_source vs stored fields

Hi,

ElasticSearch supports two ways of storing data. Every field has a store
option and there is a special _source fields which stores the original JSON.

I was wondering what are the rule thumbs to choose the one over the other
(or both?) - performance being the most important factor.

Our application needs to support for two main use cases:

  1. Straight forward searching, where full documents are returned, with hit
    highlighting.
  2. Faceting where we need access to document tokens and metadata fields
    like date.

Thanks for your advice,
Boaz

Hi Boaz

Our application needs to support for two main use cases:

  1. Straight forward searching, where full documents are returned, with
    hit highlighting.
  2. Faceting where we need access to document tokens and metadata
    fields like date.

You don't need _stored fields for either of these. Also, take a look
at:
https://groups.google.com/d/topic/elasticsearch/j8cfbv-j73g/discussion

clint

Hi Clint,

Thank you for the reply.
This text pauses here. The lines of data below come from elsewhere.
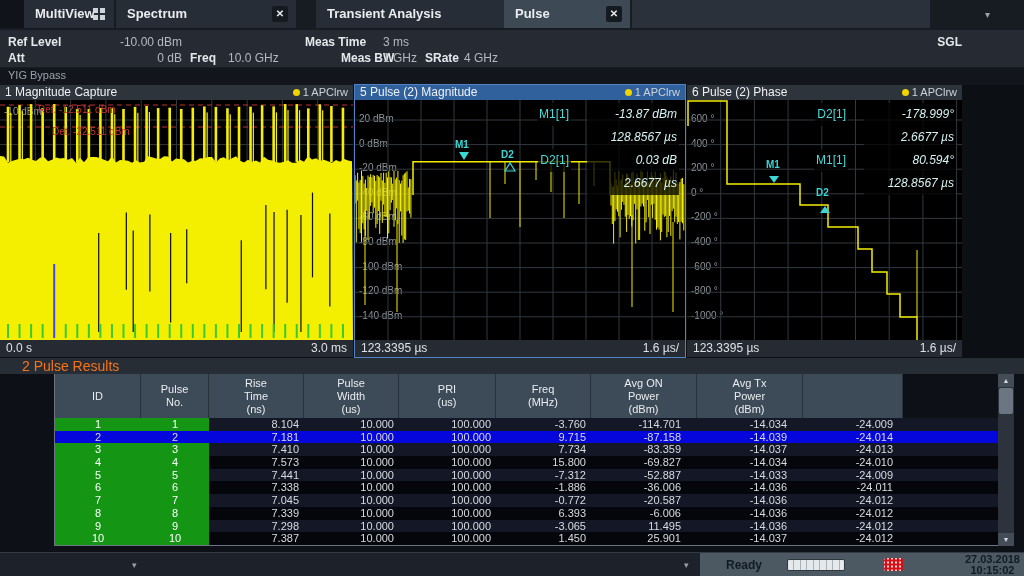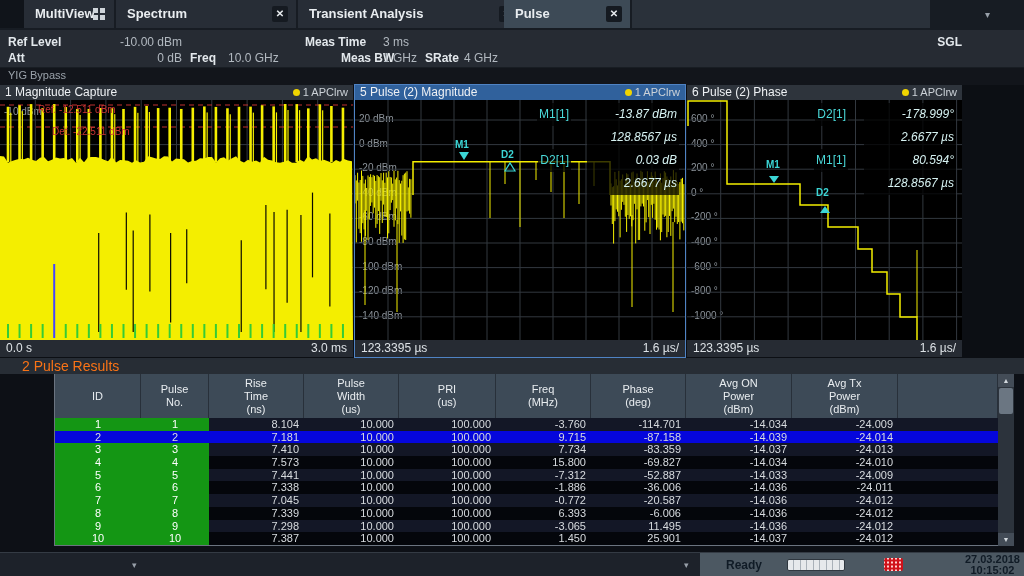--- a/index.html
+++ b/index.html
@@ -95,7 +95,7 @@
     <span class="close-btn">✕</span>
   </div>
 
-  <div class="tab" style="left:298px;width:225px;">
+  <div class="tab" style="left:316px;width:225px;">
     <span class="tlabel">Transient Analysis</span>
     <span class="close-btn">✕</span>
   </div>

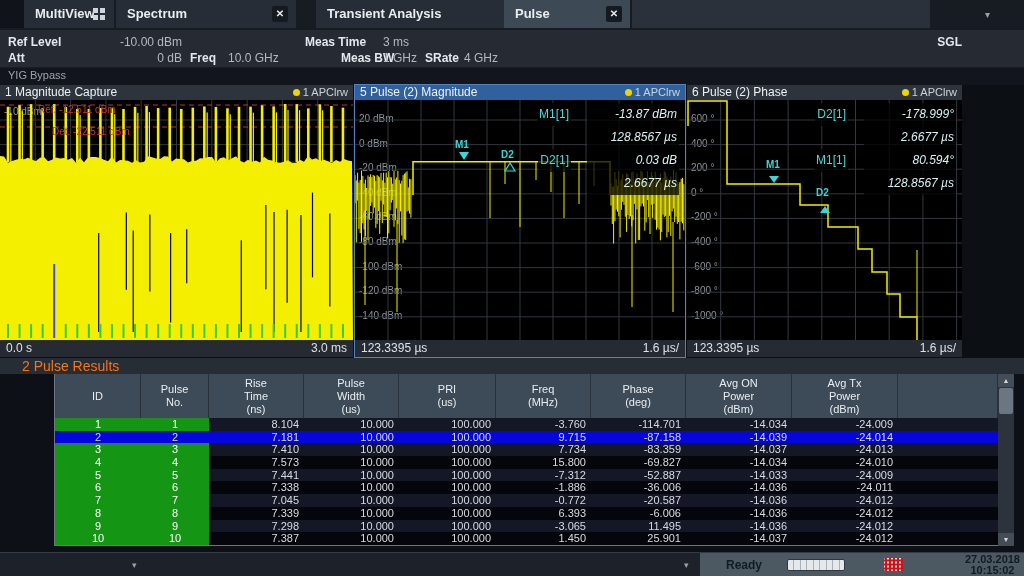--- a/index.html
+++ b/index.html
@@ -516,8 +516,6 @@
 (us)</div>
       <div class="hc w5">Freq
 (MHz)</div>
-      <div class="hc w6">Phase
-(deg)</div>
       <div class="hc w7">Avg ON
 Power
 (dBm)</div>

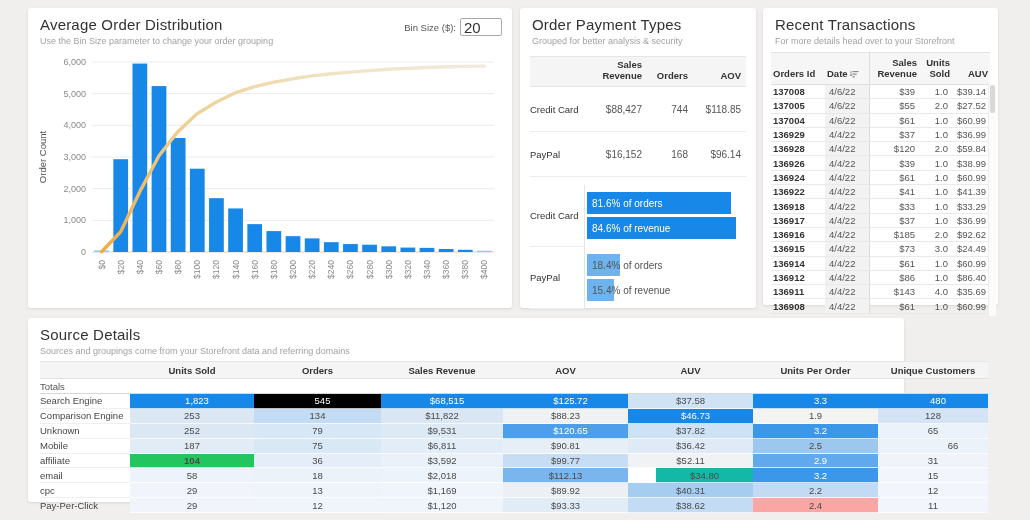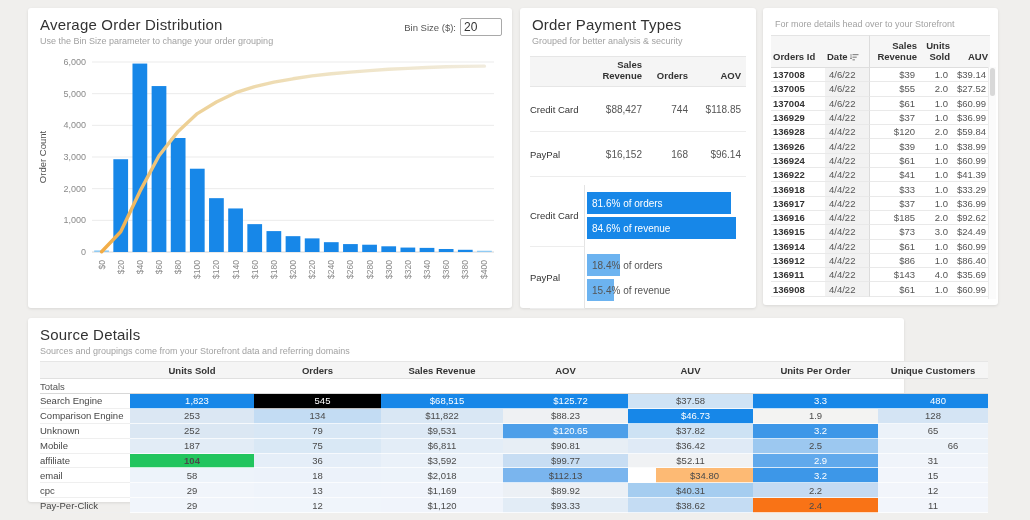--- a/index.html
+++ b/index.html
@@ -18,7 +18,7 @@
   
   .bin-ctl{position:absolute;right:10px;top:10px;display:flex;align-items:center;gap:4px;}
   .bin-ctl label{font-size:9.5px;color:#555;}
-  .bin-ctl input{width:34px;height:14px;font-size:12px;padding:1px 3px;
+  .bin-ctl input{width:34px;height:14px;font-size:15px;padding:1px 3px;
     border:1px solid #a9a9a9;border-radius:2px;color:#333;font-family:"Liberation Sans",sans-serif;}
 
   

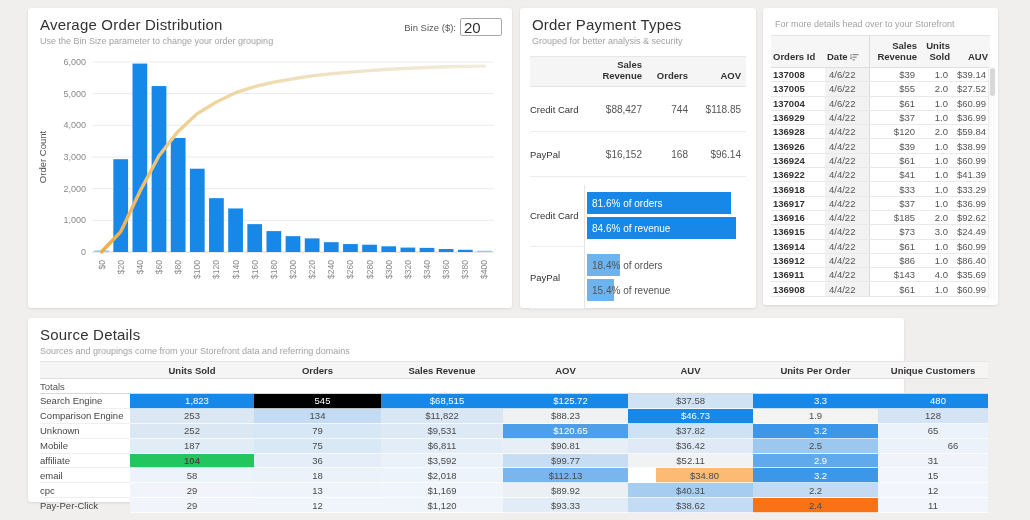--- a/index.html
+++ b/index.html
@@ -211,6 +211,7 @@
 
 <div class="panel" id="p-trans">
   <div class="p-head">
+    <div class="p-title">Recent Transactions</div>
     <div class="p-sub">For more details head over to your Storefront</div>
   </div>
   <div class="tr-table">

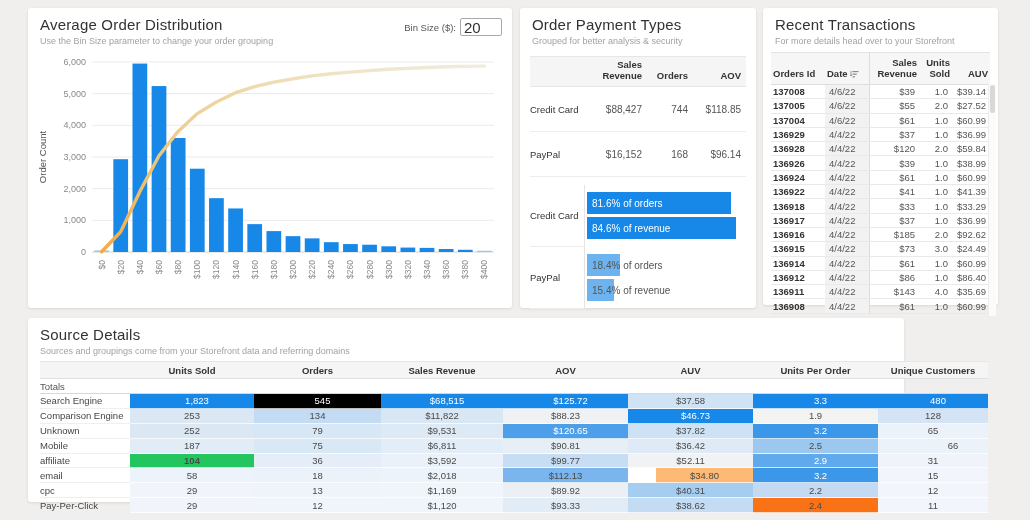--- a/index.html
+++ b/index.html
@@ -386,7 +386,7 @@
         <div class="cell" style="background: rgb(236, 242, 250);">18</div>
         <div class="cell" style="background: rgb(237, 243, 250);">$2,018</div>
         <div class="cell" style="background: rgb(122, 181, 238);">$112.13</div>
-        <div class="cell" style="background: #fdba74; margin-left: 28px;">$34.80</div>
+        <div class="cell" style="background: #14b8a6; margin-left: 28px;">$34.80</div>
         <div class="cell wt" style="background: rgb(61, 151, 232);">3.2</div>
         <div class="cell" style="background: rgb(242, 245, 251);">15</div>
         <div class="rl">cpc</div>

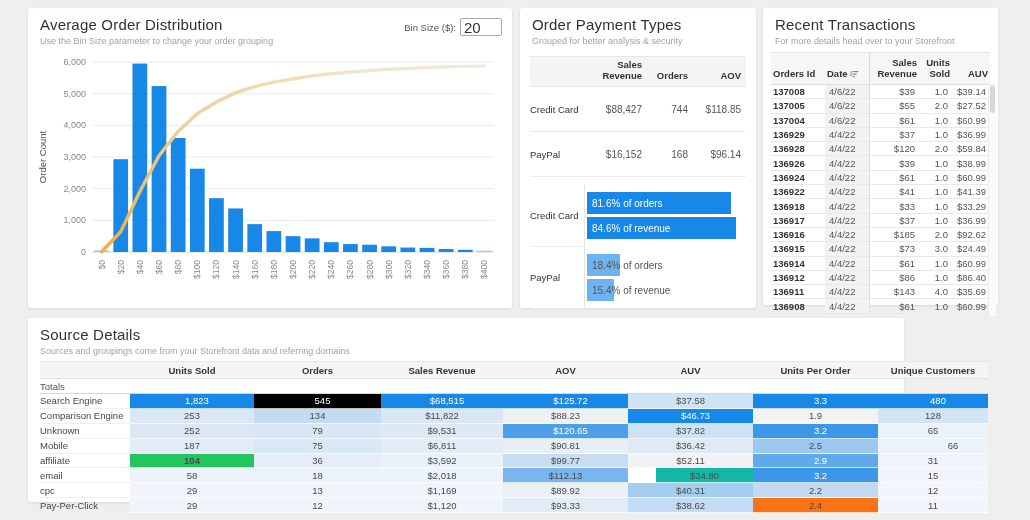--- a/index.html
+++ b/index.html
@@ -403,7 +403,7 @@
         <div class="cell" style="background: rgb(240, 244, 251);">$1,120</div>
         <div class="cell" style="background: rgb(226, 236, 246);">$93.33</div>
         <div class="cell" style="background: rgb(196, 220, 243);">$38.62</div>
-        <div class="cell" style="background: #f97316;">2.4</div>
+        <div class="cell" style="background: #fca5a5;">2.4</div>
         <div class="cell" style="background: rgb(242, 245, 251);">11</div>
       </div>
   </div>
I was wondering how this relates to the field
cache - does it store the content of the _source field or does store the
tokenized version of regular fields (or maybe I'm completely off thinking
it's related).

Cheers,
Boaz

On Friday, June 8, 2012 11:58:24 PM UTC+2, Clinton Gormley wrote:

Hi Boaz

Our application needs to support for two main use cases:

  1. Straight forward searching, where full documents are returned, with
    hit highlighting.
  2. Faceting where we need access to document tokens and metadata
    fields like date.

You don't need _stored fields for either of these. Also, take a look
at:
https://groups.google.com/d/topic/elasticsearch/j8cfbv-j73g/discussion

clint

Hi Boaz

Thank you for the reply. I was wondering how this relates to the field
cache - does it store the content of the _source field or does store
the tokenized version of regular fields (or maybe I'm completely off
thinking it's related).

As I understand it, the field cache stores tokens, so the _source field
or store parameter are irrelevant, as both of these just store the
original value, not the tokenized value.

clint